I was thinking maybe there is some kind of timing problem where the old connection is not quite closed when the client tries to start a new connection ... as far as I can remember there is no way to have the client being able to change its IP.
OTP-Maintainer commented 4 years ago

ingela said:

I just fixed a DTLS "listen socket" emulation in ERL-1118  and I am curios if  it could improve this issue too! See PR 2504

https://github.com/erlang/otp/pull/2504
OTP-Maintainer commented 4 years ago

JIRAUSER12907 said:

After some further investigation, I don't really think this should be fixed at OTP level. It seems like this is expected behavior of Kubernetes, which is not really compatible with DTLS.
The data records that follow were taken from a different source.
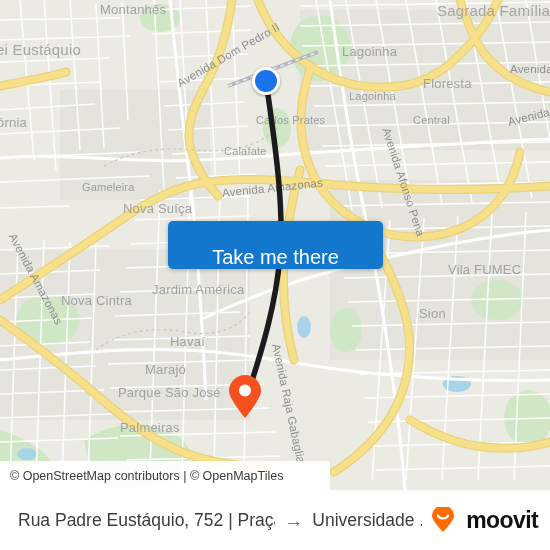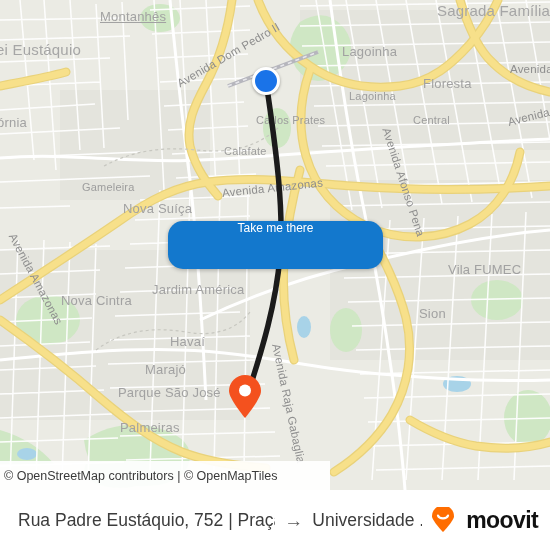--- a/index.html
+++ b/index.html
@@ -287,7 +287,7 @@
     </svg>
 
     <div id="label-layer">
-        <div class="lbl neigh" style="left: 100px; top: 9px; text-decoration: underline;">Montanhês</div>
+        <div class="lbl neigh" style="left: 100px; top: 2px;">Montanhês</div>
         <div class="lbl neigh-lg" style="left: 437px; top: 2px;">Sagrada Família</div>
         <div class="lbl neigh" style="left: 342px; top: 44px;">Lagoinha</div>
         <div class="lbl neigh" style="left: 423px; top: 76px;">Floresta</div>

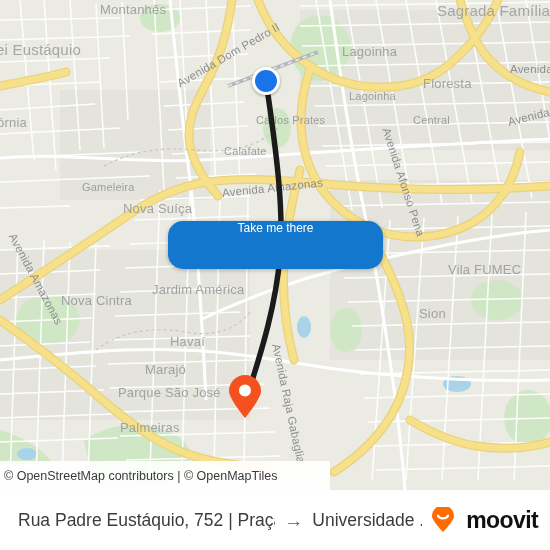--- a/index.html
+++ b/index.html
@@ -90,14 +90,14 @@
     height: 48px;
     background: #1378cd;
     border: none;
-    border-radius: 15px;
+    border-radius: 5px;
     color: #ffffff;
-    font-size: 12px;
+    font-size: 20px;
     font-family: "Liberation Sans", sans-serif;
     cursor: pointer;
     box-shadow: 0 1px 4px rgba(0,0,0,.28);
     display: flex;
-    align-items: flex-start;
+    align-items: flex-end;
     justify-content: center;
     padding: 0;
   }

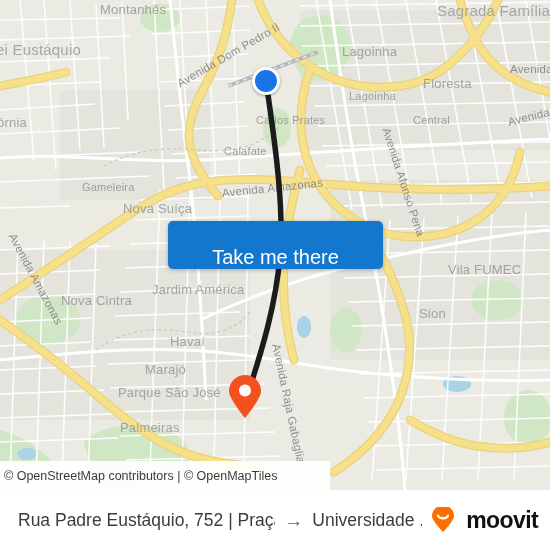--- a/index.html
+++ b/index.html
@@ -112,7 +112,7 @@
     background: rgba(255,255,255,.92);
     display: flex;
     align-items: center;
-    padding-left: 4px;
+    padding-left: 10px;
     box-sizing: border-box;
   }
   .attrib span {

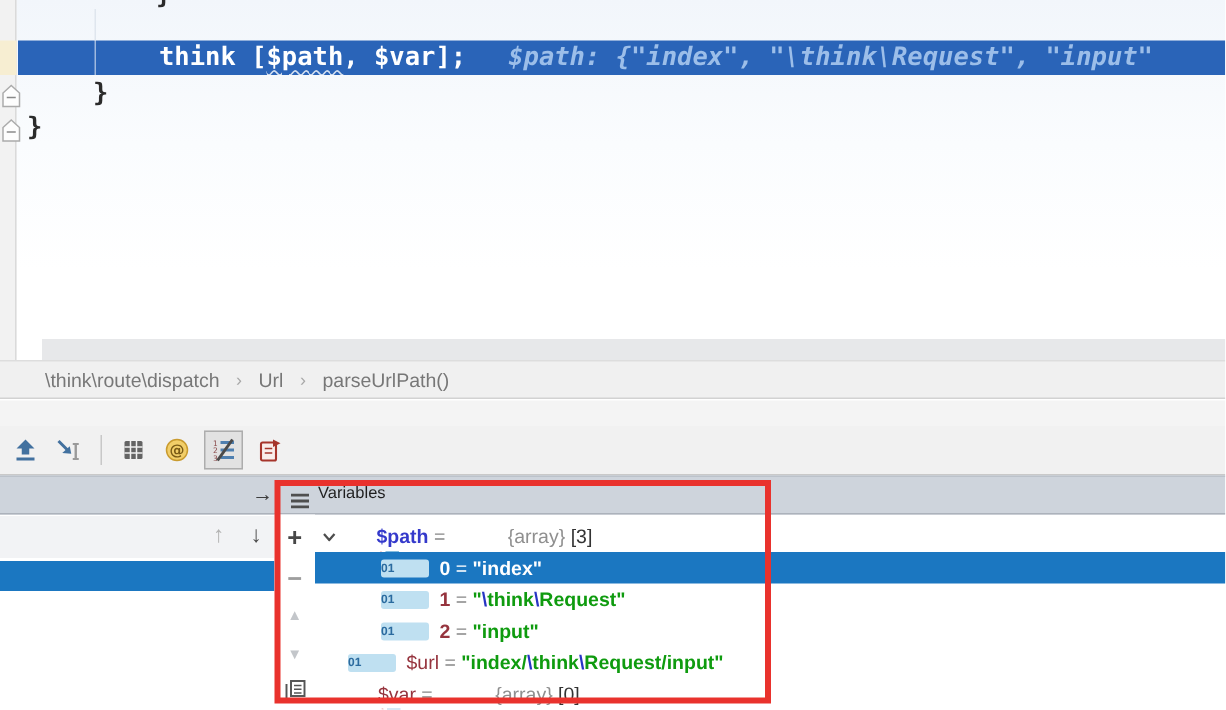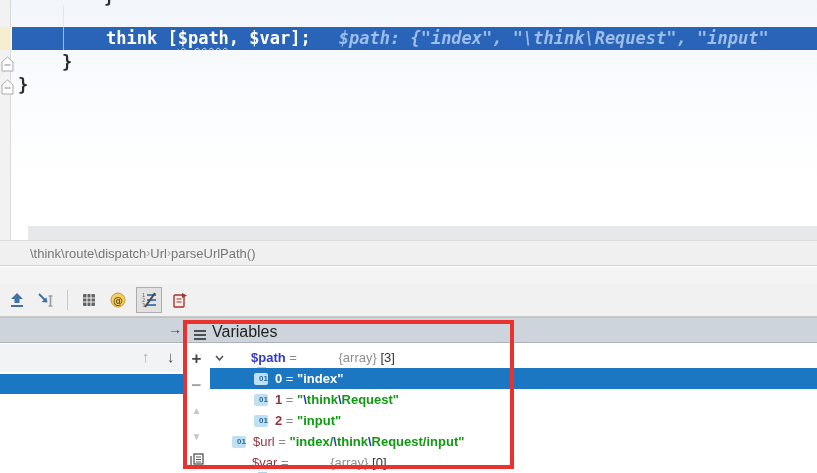--- a/index.html
+++ b/index.html
@@ -29,7 +29,7 @@
   
   .breadcrumb { position:absolute; left:0; top:240px; width:817px; height:26px;
     background:#F0F0F0; border-top:1px solid #DDDDDD; border-bottom:1px solid #D2D2D2;
-    display:flex; align-items:center; padding-left:30px; 
+    display:flex; align-items:center; padding-left:30px; gap:11px;
     font-size:13px; color:#777777; }
   .breadcrumb .sep { color:#A8A8A8; font-size:12px; }
   .band-gap { position:absolute; left:0; top:267px; width:817px; height:17px; background:#F4F4F4; }

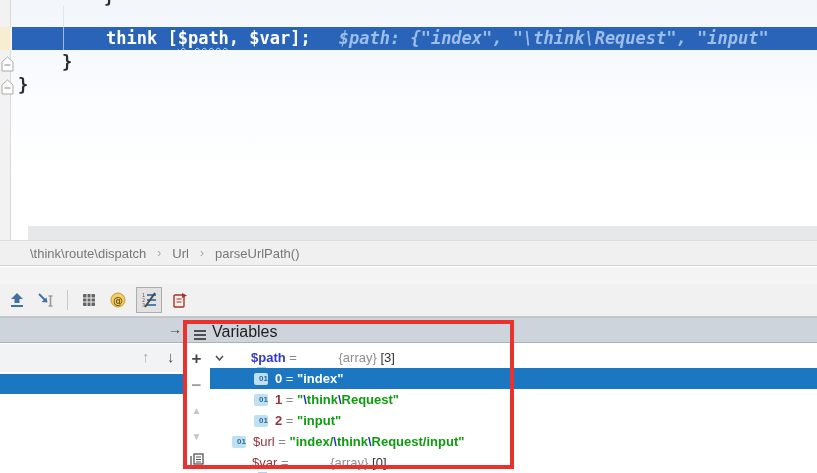--- a/index.html
+++ b/index.html
@@ -45,7 +45,7 @@
     background:#CED4DC; border-top:1px solid #BCC2CA; border-bottom:1px solid #ACB2BB; }
   .hdr-arrow { position:absolute; left:168px; top:3px; color:#3D3D3D; font-size:14px; font-weight:bold; }
   .hdr-menu { position:absolute; left:194px; top:8px; }
-  .hdr-title { position:absolute; left:212px; top:5px; font-size:16px; color:#1F1F1F; }
+  .hdr-title { position:absolute; left:212px; top:5px; font-size:11px; color:#1F1F1F; }
   .pane-grayrow { position:absolute; left:0; top:344px; width:183px; height:28px; background:#F2F3F5; }
   .nav-up { position:absolute; left:142px; top:4px; color:#B3B3B3; font-size:15px; font-weight:bold; }
   .nav-down { position:absolute; left:167px; top:4px; color:#4D4D4D; font-size:15px; font-weight:bold; }

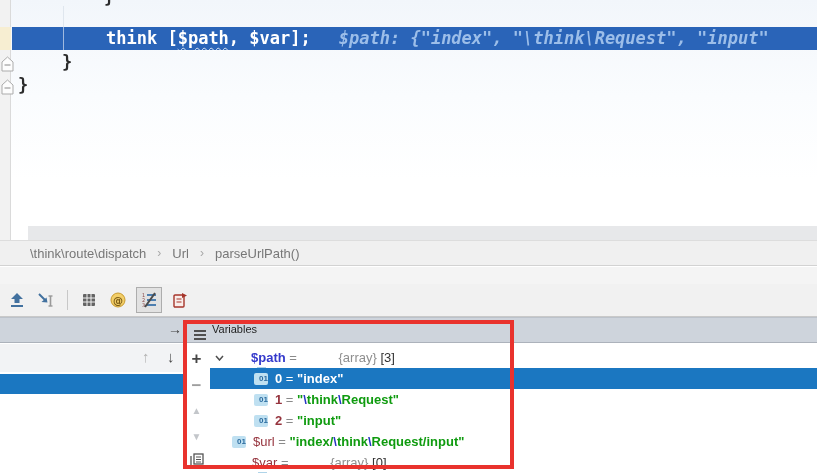--- a/index.html
+++ b/index.html
@@ -63,8 +63,8 @@
   .vrow.sel { background:#1B77C1; color:#FFFFFF; }
   .chev { width:16px; margin-left:5px; display:flex; align-items:center; }
   .arr-icon { width:14px; height:12px; margin-right:6px; flex:0 0 auto; }
-  .badge01 { width:14px; height:12px; background:#BFE0F1; color:#2B6B9F; border-radius:2px;
-    font:bold 8px/12px "Liberation Sans", sans-serif; text-align:right; margin-right:7px; flex:0 0 auto; }
+  .badge01 { width:32px; height:12px; background:#BFE0F1; color:#2B6B9F; border-radius:2px;
+    font:bold 8px/12px "Liberation Sans", sans-serif; text-align:left; margin-right:7px; flex:0 0 auto; }
   .ind1 { margin-left:22px; } .ind2 { margin-left:44px; }
   .nm-chg { color:#3439CB; font-weight:bold; }
   .nm { color:#96343E; font-weight:normal; }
From https://kubernetes.io/docs/tutorials/services/source-ip/#source-ip-for-services-with-type-loadbalancer :

bq. As of Kubernetes 1.5, packets sent to Services with Type=LoadBalancer are source NAT’d by default, because all schedulable Kubernetes nodes in the Ready state are eligible for loadbalanced traffic. So if packets arrive at a node without an endpoint, the system proxies it to a node with an endpoint, replacing the source IP on the packet with the IP of the node (as described in the previous section).

I doubt the fix to ERL-1118 will make a difference, but we appreciate the fix.
OTP-Maintainer commented 4 years ago

ingela said:

So this particular issue seems not to be an issue with the OTP implementation so I will close this for now. If you find some problem related you are of course welcome to reopen or create a new issue which ever seems most appropriate.